She sat beside him, so close that he felt the movement of her gentle breath. He looked at her, unable to sate his gaze with this angel who loved him; but she did not look at him. And she spoke without seeing Raoul, or rather without looking in his direction. She saw him at first as a child, when he had collected her scarf from the sea, and she told him that from that day forward she had loved him, because he was courageous like a man; and then she reminded him of when he would sit by her side and listen to Daddy Daaé’s tales, and she loved him even more then because he was gentle like a girl; and then later, when he had returned, she had hated him, because he hadn’t dared to speak the words that her heart, unknowingly, was waiting to hear, and this was even further proof that she loved him. She had never stopped loving him with the most pure love, for as far back as she could remember.

Raoul, who was crying softly, took Christine’s hand and could not refrain from asking her why she had behaved in such an icy fashion with him when he had thrown himself at her feet in her dressing room, and why she had always attempted to rebuff him when he tried to meet with her.

She replied in a calm and serious voice:

“Because, rightly, I did not want to be compelled to tell you, my dear, what I am telling you today. It was my intention that you would always be unaware of the love that I have confessed to you.”

“And the reason for this?” implored Raoul anxiously.

“The reason was that I did not want to distract you from your duties, Raoul, and because I loved you enough to not want you to feel remorse. I live between these two images,” she added, gesturing to the portraits of her dear departed; “the day that I am no longer worthy of looking upon them, my dear, I shall die.”

“Christine, you shall be my wife!”

Raoul uttered these words while looking at the two witnesses who regarded him from their frames with exaggerated and stylized smiles. The young woman said to him calmly:

“I knew that you would be ready to commit such folly. And this is again why I have hidden from you the tenderness of my feelings, Raoul!”

"Where do you see folly in this?” protested the Vicomte naively. “Where is the folly in marrying you if I love you? And would you think me wise to marry someone that I didn’t love?”

“It is folly, my dear,” Christine persisted harshly, “it is folly for us to ‘get married at your age,’ you, the heir to the de Chagnys, and me, an actress and the daughter of a village fiddler, and this in spite of your family. I will never allow it!

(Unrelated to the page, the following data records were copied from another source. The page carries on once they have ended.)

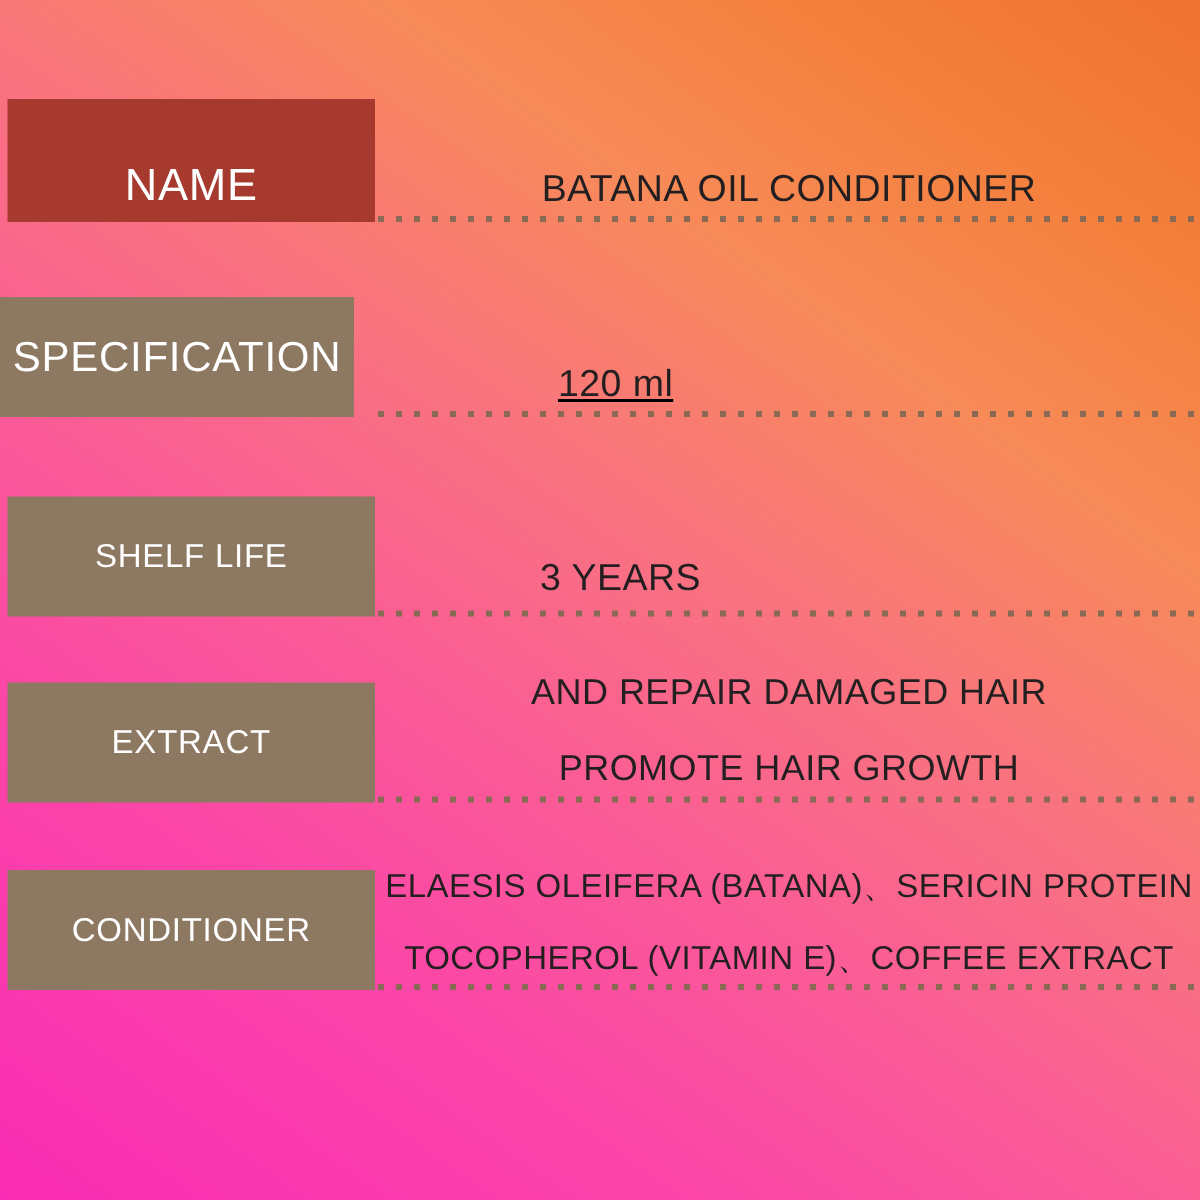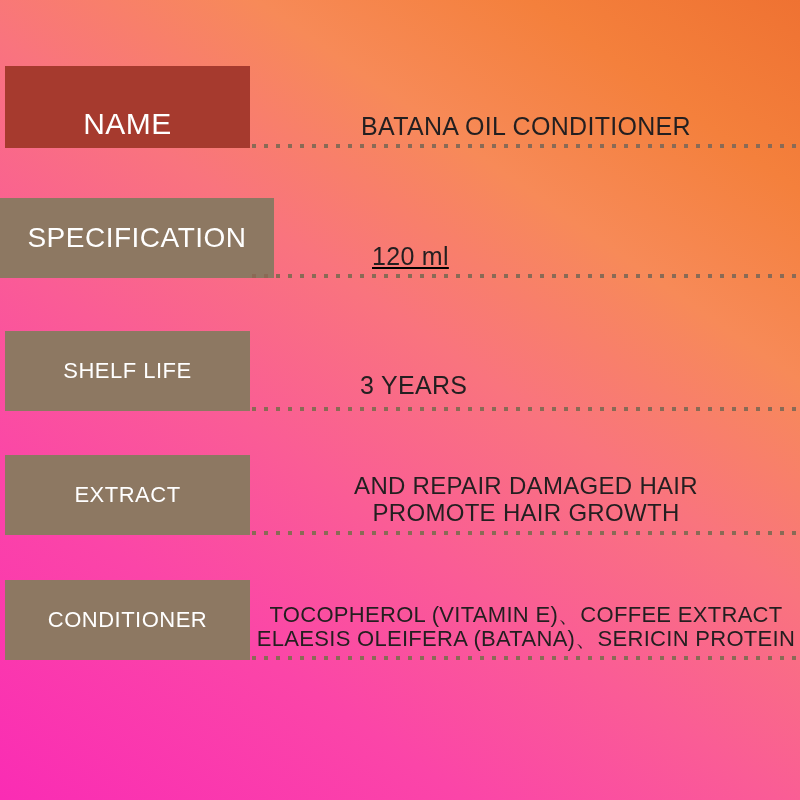--- a/index.html
+++ b/index.html
@@ -55,21 +55,21 @@
     align-items: center;
     justify-content: center;
     box-sizing: border-box;
   }
   .row-label.is-name {
     background: #A63A2E;
     height: 82px;
   }
   .row-label.is-spec {
     left: 0;
-    width: 274px;
+    width: 236px;
   }
 
   .row-label-text {
     color: #FFFFFF;
     font-family: "Liberation Sans", sans-serif;
     font-weight: 400;
     letter-spacing: 0.5px;
     line-height: 1;
     white-space: nowrap;
   }
@@ -88,20 +88,21 @@
     justify-content: flex-end;
     box-sizing: border-box;
   }
   .row-value-line {
     color: #231F20;
     font-family: "Liberation Sans", sans-serif;
     font-weight: 400;
     letter-spacing: 0.3px;
     white-space: nowrap;
     line-height: 1.12;
+    margin-top: 24px;
   }
   .val-24 { font-size: 25px; }
   .val-23 { font-size: 24px; }
   .val-21 { font-size: 22px; }
 
   
   .row-dots {
     position: absolute;
     left: 252px;
     width: 548px;
@@ -157,19 +158,19 @@
       <span class="row-value-line val-23">PROMOTE HAIR GROWTH</span>
     </div>
     <div class="row-dots" style="top:76px;"></div>
   </div>
 
   <div class="spec-row" style="top:580px;">
     <div class="row-label">
       <span class="row-label-text size-md">CONDITIONER</span>
     </div>
     <div class="row-value" style="top:0px; height:72px;">
+      <span class="row-value-line val-21">ELAESIS OLEIFERA (BATANA)、SERICIN PROTEIN</span>
       <span class="row-value-line val-21">TOCOPHEROL (VITAMIN E)、COFFEE EXTRACT</span>
-      <span class="row-value-line val-21">ELAESIS OLEIFERA (BATANA)、SERICIN PROTEIN</span>
     </div>
     <div class="row-dots" style="top:76px;"></div>
   </div>
 
 </div>
 
 </body></html>

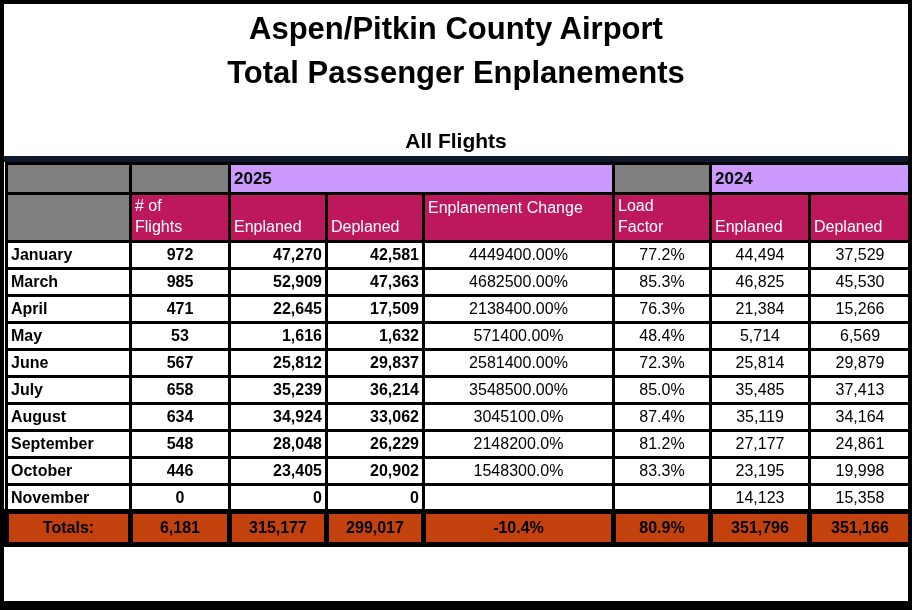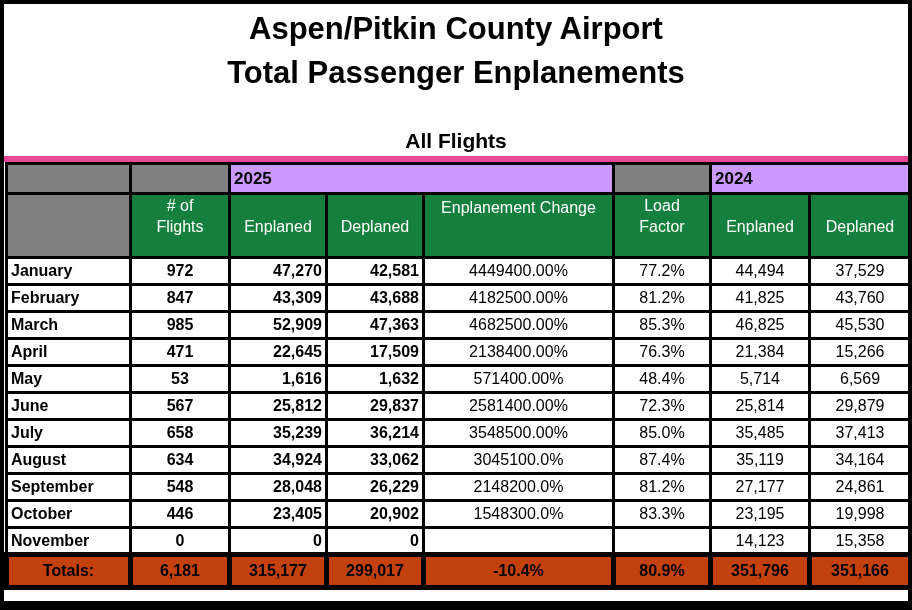--- a/index.html
+++ b/index.html
@@ -11,21 +11,21 @@
     background: #ffffff;
     border: 4px solid #000000;
     border-bottom-width: 9px;
     font-family: "Liberation Sans", "DejaVu Sans", sans-serif;
     color: #000000;
     overflow: hidden;
   }
 
   .title-block {
     height: 158px;
-    border-bottom: 6px solid #ec4899;
+    border-bottom: 6px solid #0f172a;
     display: flex;
     flex-direction: column;
     align-items: center;
     text-align: center;
   }
   .title-line { font-size: 31px; font-weight: bold; line-height: 44px; margin: 0; }
   .title-line.first { margin-top: 3px; }
   .subtitle { font-size: 21px; font-weight: bold; margin-top: auto; margin-bottom: 3px; }
 
   table.enpl {
@@ -43,27 +43,27 @@
 
   
   tr.year-row { height: 30px; }
   tr.year-row .gray { background: #808080; }
   tr.year-row .band { background: #CC99FF; text-align: left; font-weight: bold; font-size: 17px; }
 
   
   tr.colhead-row { height: 48px; }
   tr.colhead-row .gray { background: #808080; }
   tr.colhead-row th {
-    background: #15803d;
+    background: #be185d;
     color: #ffffff;
     font-weight: normal;
     font-size: 16px;
-    text-align: center;
+    text-align: left;
     vertical-align: bottom;
-    padding-bottom: 19px;
+    padding-bottom: 3px;
     white-space: pre-line;
     line-height: 21px;
   }
   tr.colhead-row th.top-align { vertical-align: top; padding-top: 2px; }
 
   
   tr.data-row { height: 27px; }
   tr.data-row td { background: #ffffff; }
   td.month { font-weight: bold; text-align: left; padding-left: 4px; }
   td.flights { font-weight: bold; text-align: center; }
@@ -128,30 +128,20 @@
     <tbody id="rows-body">
         <tr class="data-row">
     <td class="month">January</td>
     <td class="flights">972</td>
     <td class="num-r">47,270</td>
     <td class="num-r">42,581</td>
     <td class="center-n">4449400.00%</td>
     <td class="center-n">77.2%</td>
     <td class="center-n">44,494</td>
     <td class="center-n">37,529</td>
-  </tr>
-        <tr class="data-row">
-    <td class="month">February</td>
-    <td class="flights">847</td>
-    <td class="num-r">43,309</td>
-    <td class="num-r">43,688</td>
-    <td class="center-n">4182500.00%</td>
-    <td class="center-n">81.2%</td>
-    <td class="center-n">41,825</td>
-    <td class="center-n">43,760</td>
   </tr>
         <tr class="data-row">
     <td class="month">March</td>
     <td class="flights">985</td>
     <td class="num-r">52,909</td>
     <td class="num-r">47,363</td>
     <td class="center-n">4682500.00%</td>
     <td class="center-n">85.3%</td>
     <td class="center-n">46,825</td>
     <td class="center-n">45,530</td>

People would say that you had lost your mind, or that I had caused you to lose it, which would be worse!”

As harsh as the singer’s response had been, it had at least been tempered by the words, “at your age.” Raoul saw in this certain hope.

“I shall wait!” he cried, “I shall wait for as long as you wish, so that everyone shall know that my resolve is unshakable and that my heart is in agreement with my head.”

“Your brother will never consent to such a union!”

“I shall bring him round, Christine. When he sees me ready to die of despair, he will have to give in.”

“Your family will cast you out!”

“No, for you shall be with me, and when they see you, they will be unable to do without you. Oh, Christine, listen to me … if you wish it to be, nothing in the world can stop us from being happy!”

Christine had risen. She shook her head and a bitter smile passed across her pale lips.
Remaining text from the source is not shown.